Lundi 30 juillet:
Deux telepheriques datant de … il ne vaut mieux pas savoir, me montent a 3100m.
Je monte a pied jusqu’au premier bivouac a 3600m. Le lieu dit s’appelle les barrils. Pourquoi?
Car une dizaine de gros cylindres metalliques sont poses la et font office de refuge.
Le lendemain je monte le deuxieme bivouac a 4200m et passe la journee a manger des soupes chinoises et a bouquiner au soleil.
Le vent souffle toujours, beaucoup trop fort pour voler.
Mercredi 1er Aout:
Reveil a 1h30. Le ciel est clair et etoile et il n’y a pas un souffle de vent.
A 2h je commence l’ascension doucement mais surement. Je ne veux surtout pas me griller. Je vais mettre 7h30 pour effectuer les 1450m de denivelle qui me separent du sommet.
Je comptent mes pas, en fais 20 puis m’arrette, essouffle, la tete qui tape. Le soleil se leve . J’arrive au sommet , heureux après ces longues heures d’effort. Ca y est , j’y suis!
J’etale la voile et je sens que je vais devoir bien courir car il n’y a vraiment pas un souffle d’air. Premier essai, je m’enfonce dans la neige profonde, la voile ne monte pas. Il me faut un quart d’heure pour remonter au decollage, le coeur battant la chamade. Je reettale la voile, attend la petite bouffee de face. Mais rien. Alors je donne tout ce qui me reste comme energie et cours comme un derate pour m’arracher du sol. A 5642m l’air est peu dense et je fais un sprint pour que l’aile se gonfle. Ca y est ca me porte, je rase des rochers, je suis en l’air. Ouahhh!!!
Gaz!!!! Quelle vue!!!
Je poserai sur le glacier, pas tres loin de la tente, epuise mais heureux d’avoir vole de l’Elbrouz.
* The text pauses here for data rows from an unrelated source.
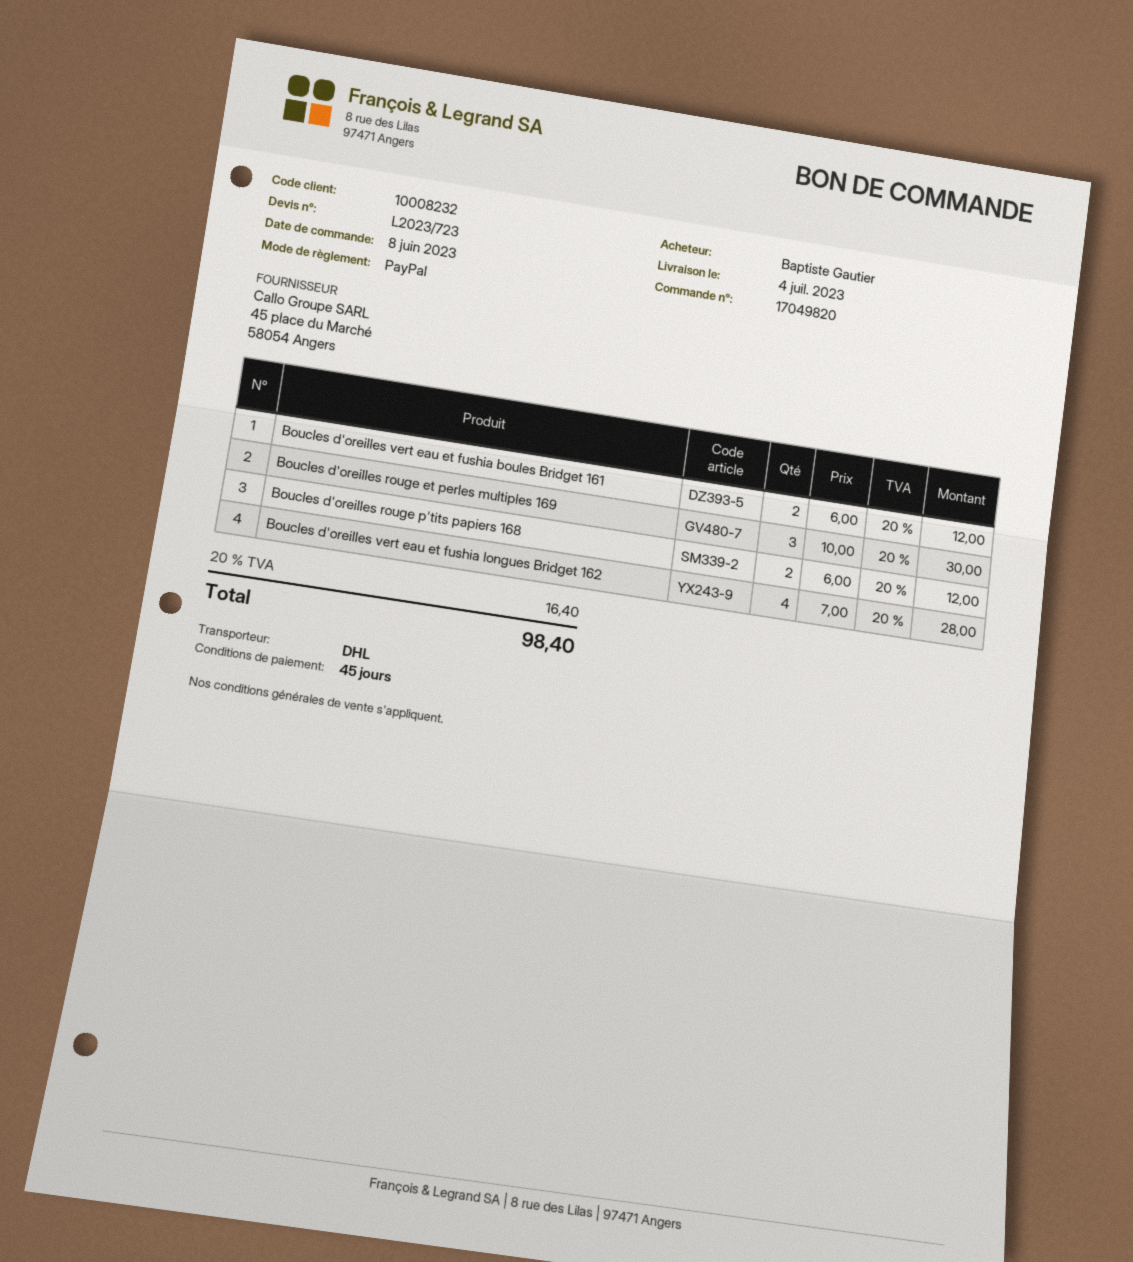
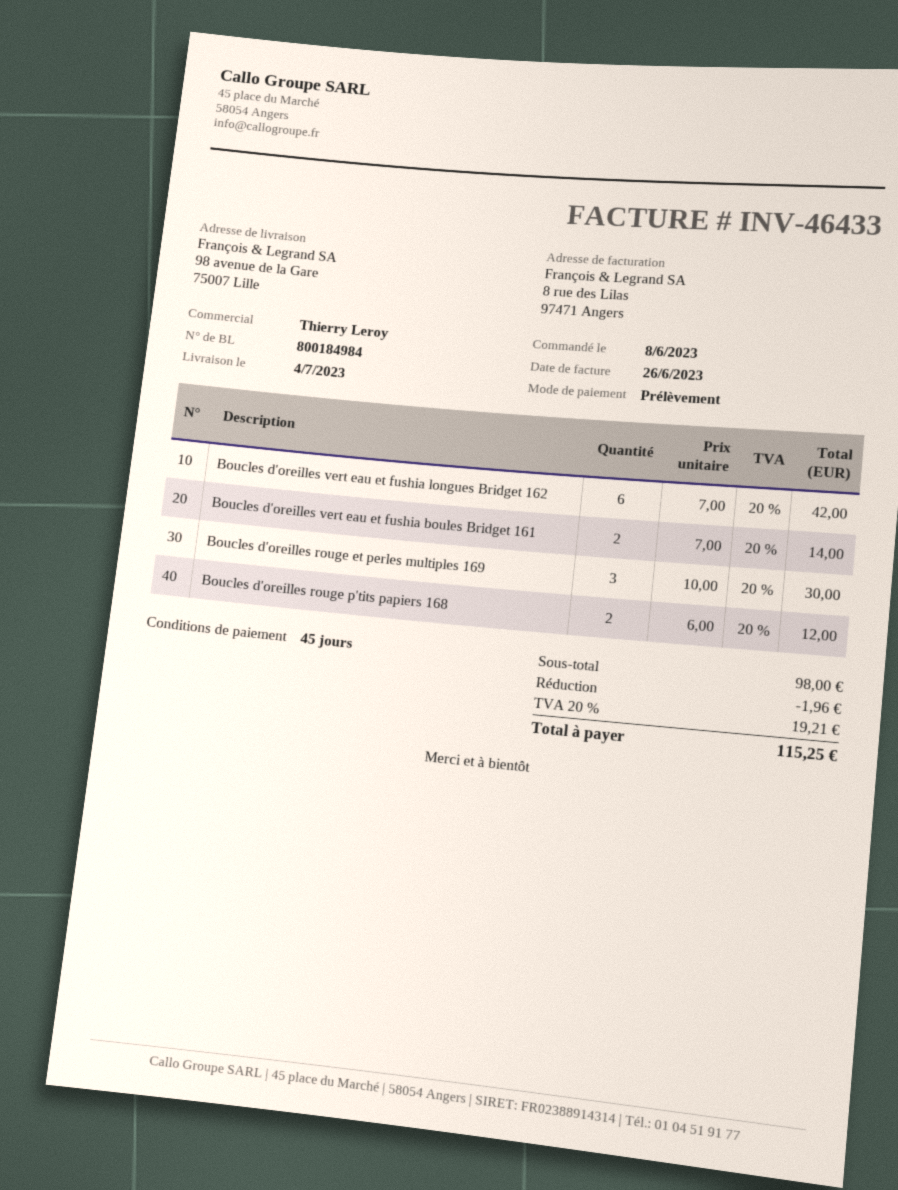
payment method: PayPal -> direct debit
Boucles d'oreilles vert eau et fushia boules Bridget 161: 2 x 6.00 = 12.00 -> 2 x 7.00 = 14.00
Boucles d'oreilles vert eau et fushia longues Bridget 162: 4 x 7.00 = 28.00 -> 6 x 7.00 = 42.00
discount: none -> 1.96
tax: 20% = 16.40 -> 20% = 19.21
total: 98.40 -> 115.25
Commentaires sur cet article petitisa Pourl'Elbrouz c'est trop génial, que d'émotion à savoir le bonheur que cela représente.J'en chiale à tremper le clavier.Quant au vol depuis le sommet ce doit être le bonheur puissance 10.Bravo et encore chapeau bas Monsieur Benjamin Buisson.Bisous Bisous Isa.